By Kevin Barrett, Editor, Veterans Today
The New York Times promises “all the news that’s fit to print.”
Until now, the Times apparently believed the controlled demolitions of three World Trade Center skyscrapers on 9/11 was news that was unfit to print.
But today, on April 1st, 2014, the Times has finally published an apparent reference to World Trade Center owner Larry Silverstein’s mother-of-all-insurance-scams. And no, that is not an April Fool’s joke.
Today’s Times exposé of Silverstein’s boundless greed and chutzpah is headlined:
For a Ground Zero Developer Seeking Subsidies, More Is Never Enough
Journalist Michael Powell seems to have snuck one by the Times editors by writing that Silverstein “has internalized a developer’s rule of thumb in New York: Only a rube puts much of his own money at risk. Billions of dollars in Liberty bonds, insurance money, developer fees: Year after year, Mr. Silverstein has shaken the public tree and benefits have fallen to the ground.”
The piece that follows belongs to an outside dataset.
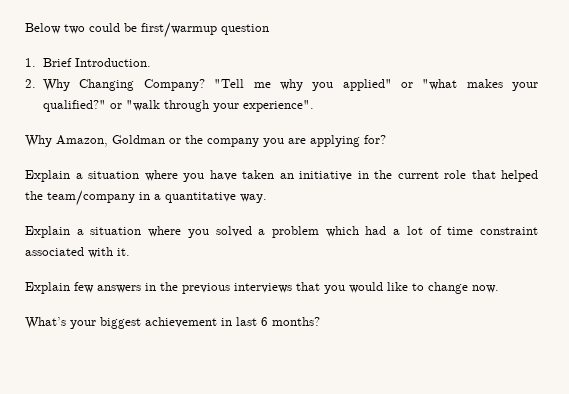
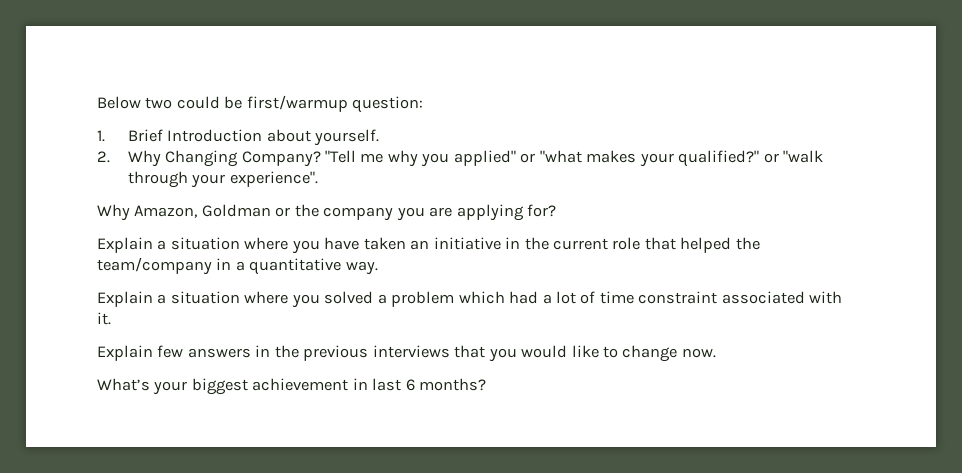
- Below two could be first/warmup question
+ Below two could be first/warmup question:
- 1. Brief Introduction.
+ 1. Brief Introduction about yourself.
This alludes to the fact that on 9/11, Silverstein shook the three World Trade Center skyscrapers, and a multi-billion-dollar windfall “fell to the ground” – at free-fall speed.When he bought the largely vacant, money-hemorrhaging, condemned-for-asbestos World Trade Center in July of 2001 – just two months before 9/11 – Silverstein (obviously not a rube) put up less than $15 million of his own money while doubling the WTC’s terror insurance policy to $3.5 billion. On 9/11, he skipped his customary breakfast in the Windows to the World restaurant atop the North Tower, allegedly due to a lucky dermatologists’ appointment. Everyone in the restaurant that day died. Silverstein’s family members also cancelled WTC appointments that morning.
The 9/11 demolitions-without-a-permit allowed Silverstein to collect double indemnity on his terror insurance policy by claiming that his “losses” were the result of two completely separate and unrelated terror attacks. You don’t have to be an Edward G. Robinson of a claims adjuster to know that there’s something fishy about a guy who buys a white elephant, doubles the insurance, takes a “total loss” two months later, and sues for double indemnity based on a bizarre twist in the policy.